> Extracted information
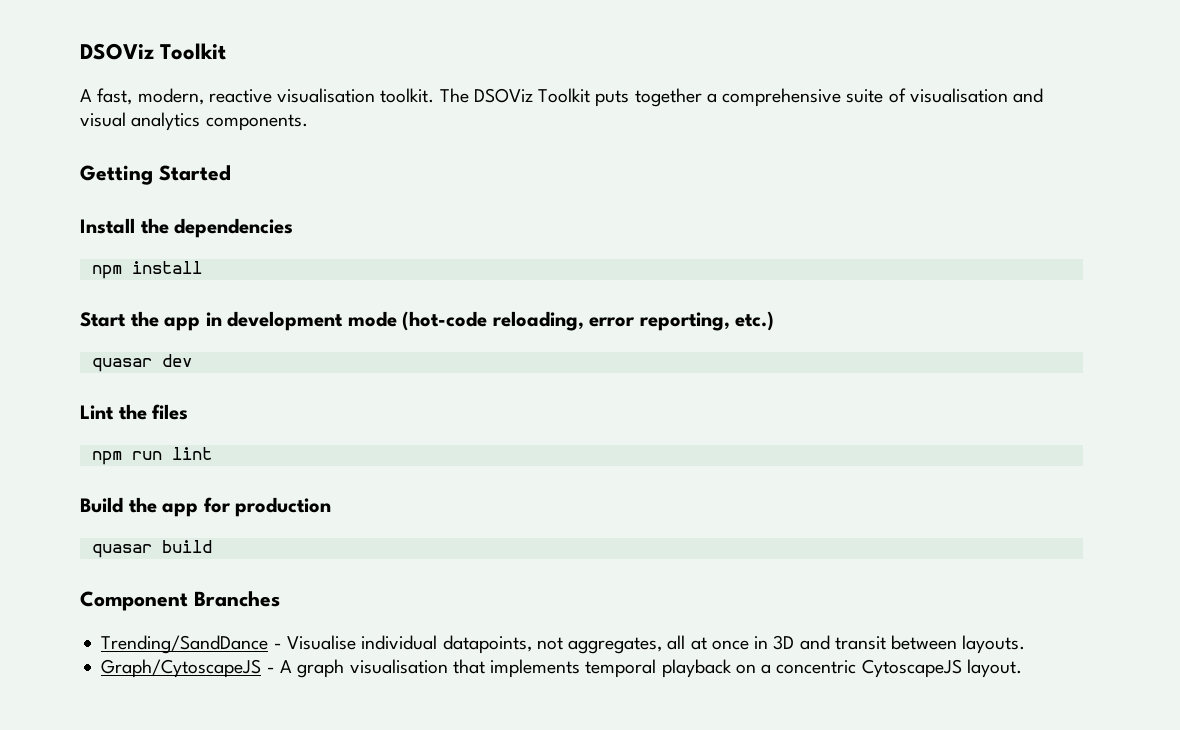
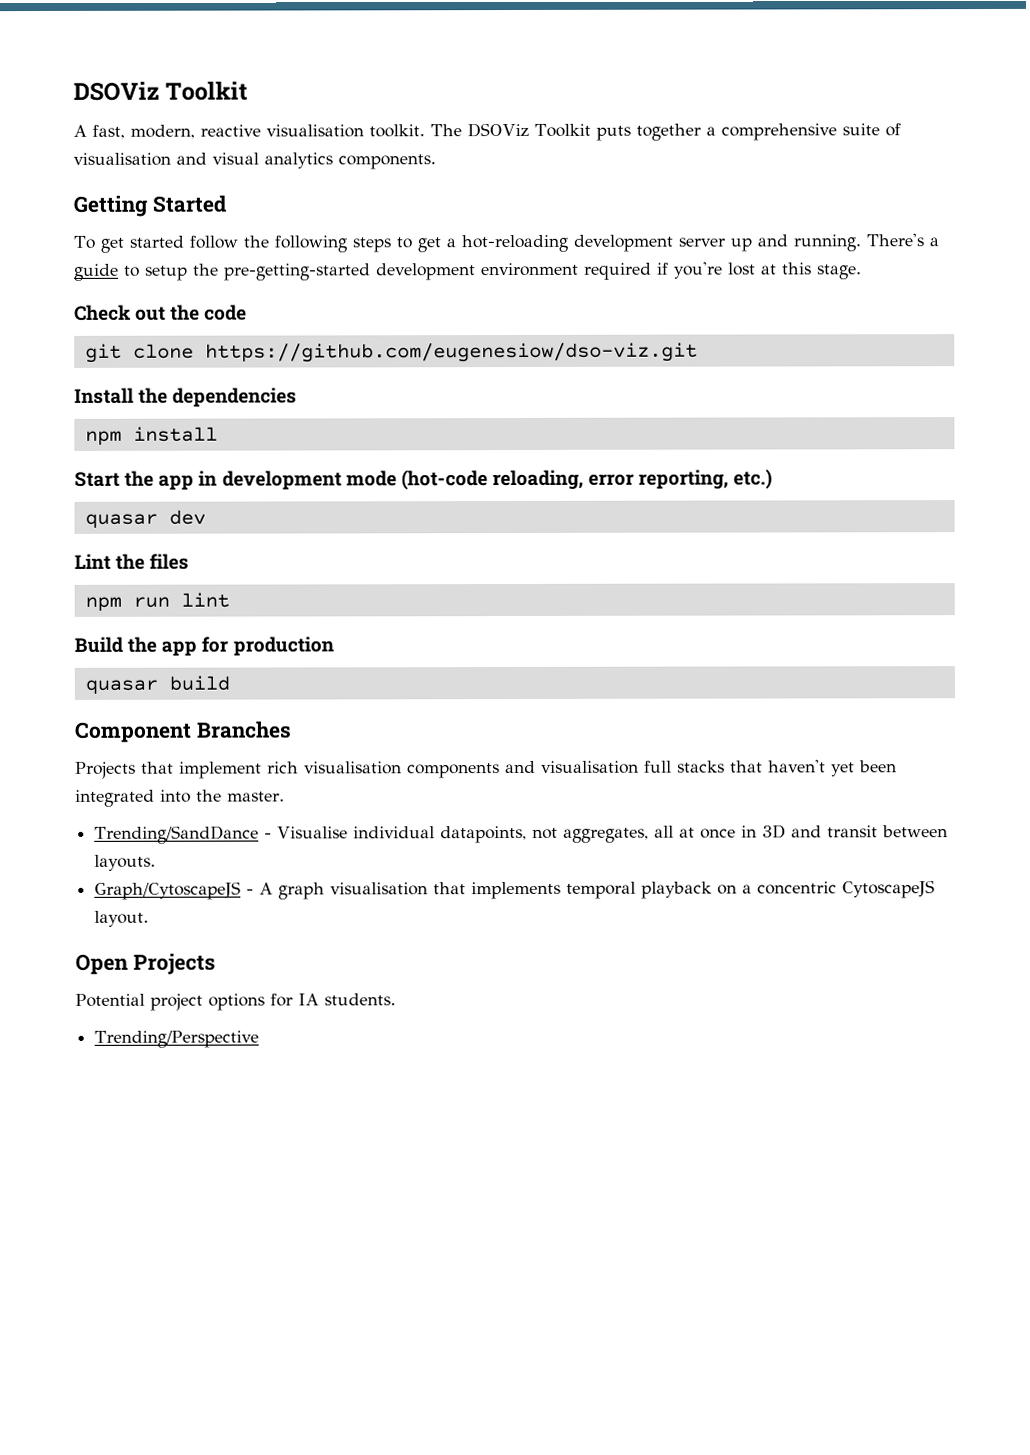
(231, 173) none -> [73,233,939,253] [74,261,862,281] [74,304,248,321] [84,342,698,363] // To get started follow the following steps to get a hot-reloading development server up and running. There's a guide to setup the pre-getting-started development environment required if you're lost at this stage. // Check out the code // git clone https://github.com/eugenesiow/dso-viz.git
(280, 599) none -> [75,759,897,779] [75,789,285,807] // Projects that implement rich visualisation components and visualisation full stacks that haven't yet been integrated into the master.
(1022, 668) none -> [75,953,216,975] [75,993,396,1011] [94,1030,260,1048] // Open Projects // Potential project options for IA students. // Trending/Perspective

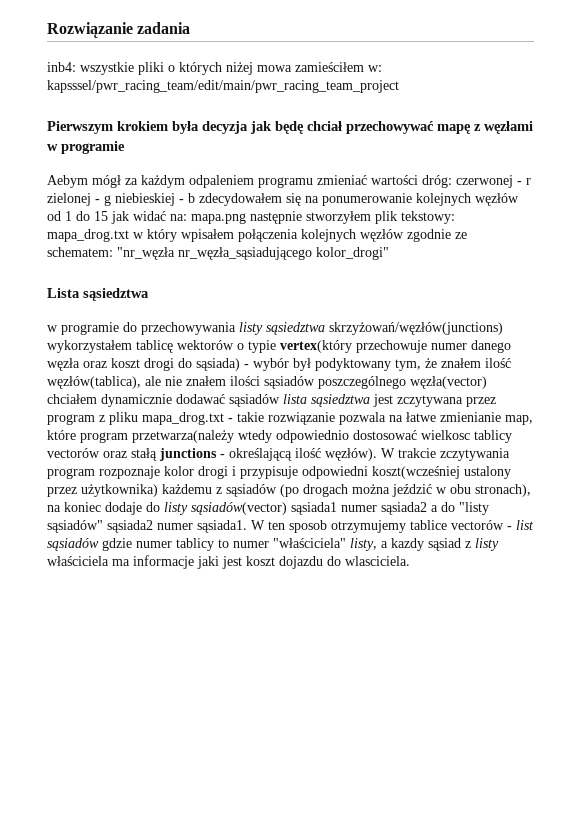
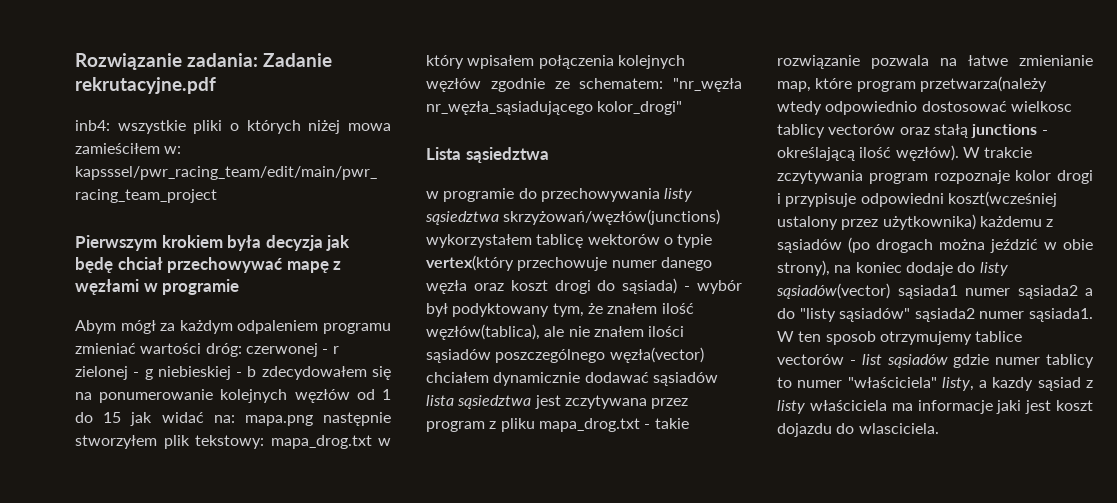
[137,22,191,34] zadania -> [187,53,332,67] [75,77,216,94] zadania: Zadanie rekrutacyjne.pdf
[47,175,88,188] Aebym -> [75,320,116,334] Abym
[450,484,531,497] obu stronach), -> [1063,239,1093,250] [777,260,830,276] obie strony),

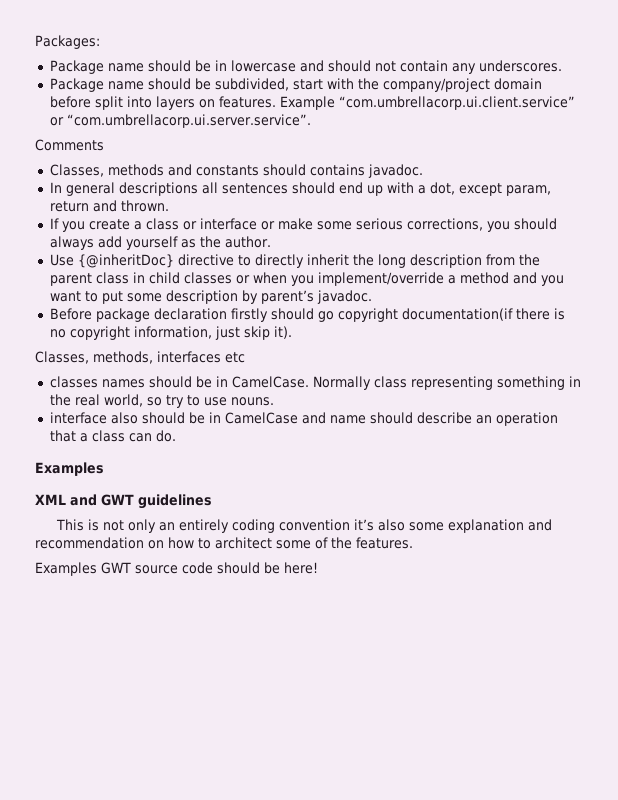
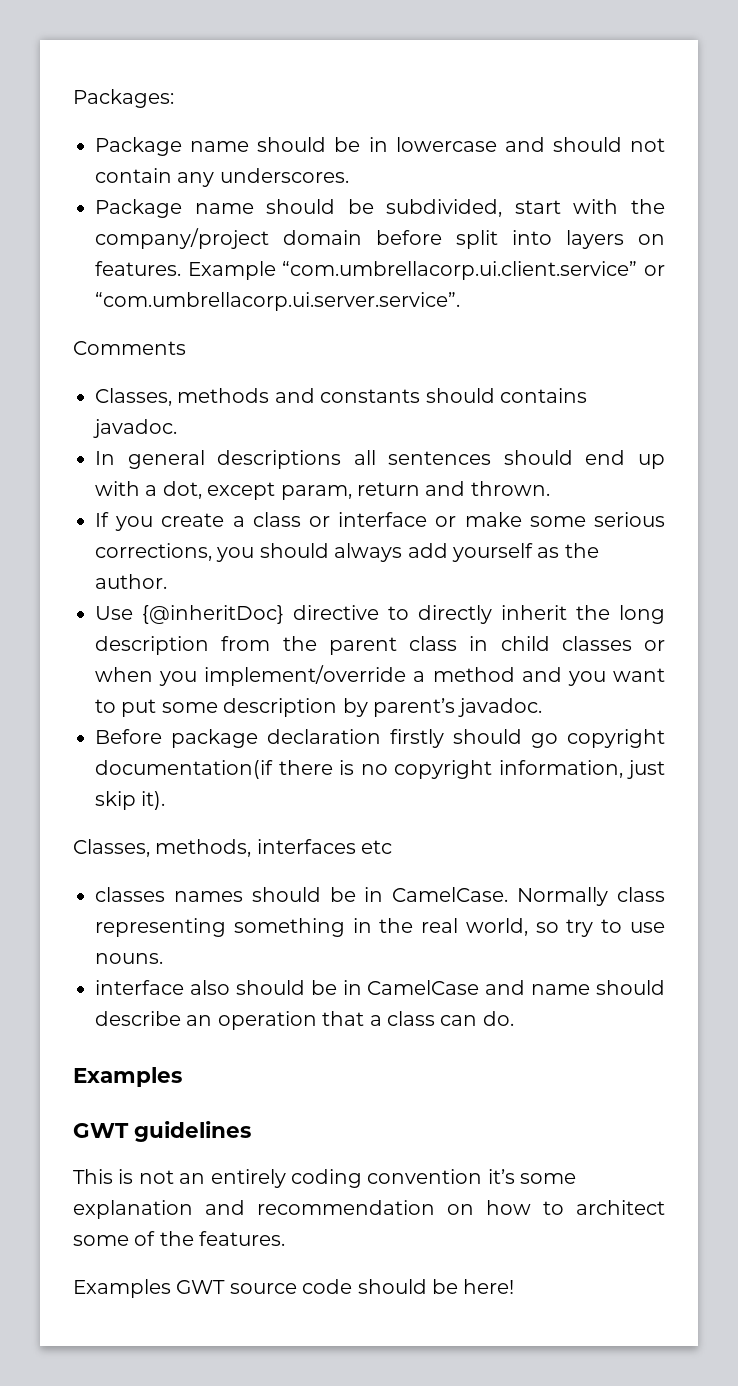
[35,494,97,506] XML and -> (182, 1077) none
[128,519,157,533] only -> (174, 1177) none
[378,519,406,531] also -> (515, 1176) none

> What to work on
All lines above with "none" in them should be returned.

> Exercise answer
(231, 173) none -> [73,233,939,253] [74,261,862,281] [74,304,248,321] [84,342,698,363] // To get started follow the following steps to get a hot-reloading development server up and running. There's a guide to setup the pre-getting-started development environment required if you're lost at this stage. // Check out the code // git clone https://github.com/eugenesiow/dso-viz.git
(280, 599) none -> [75,759,897,779] [75,789,285,807] // Projects that implement rich visualisation components and visualisation full stacks that haven't yet been integrated into the master.
(1022, 668) none -> [75,953,216,975] [75,993,396,1011] [94,1030,260,1048] // Open Projects // Potential project options for IA students. // Trending/Perspective
[35,494,97,506] XML and -> (182, 1077) none
[128,519,157,533] only -> (174, 1177) none
[378,519,406,531] also -> (515, 1176) none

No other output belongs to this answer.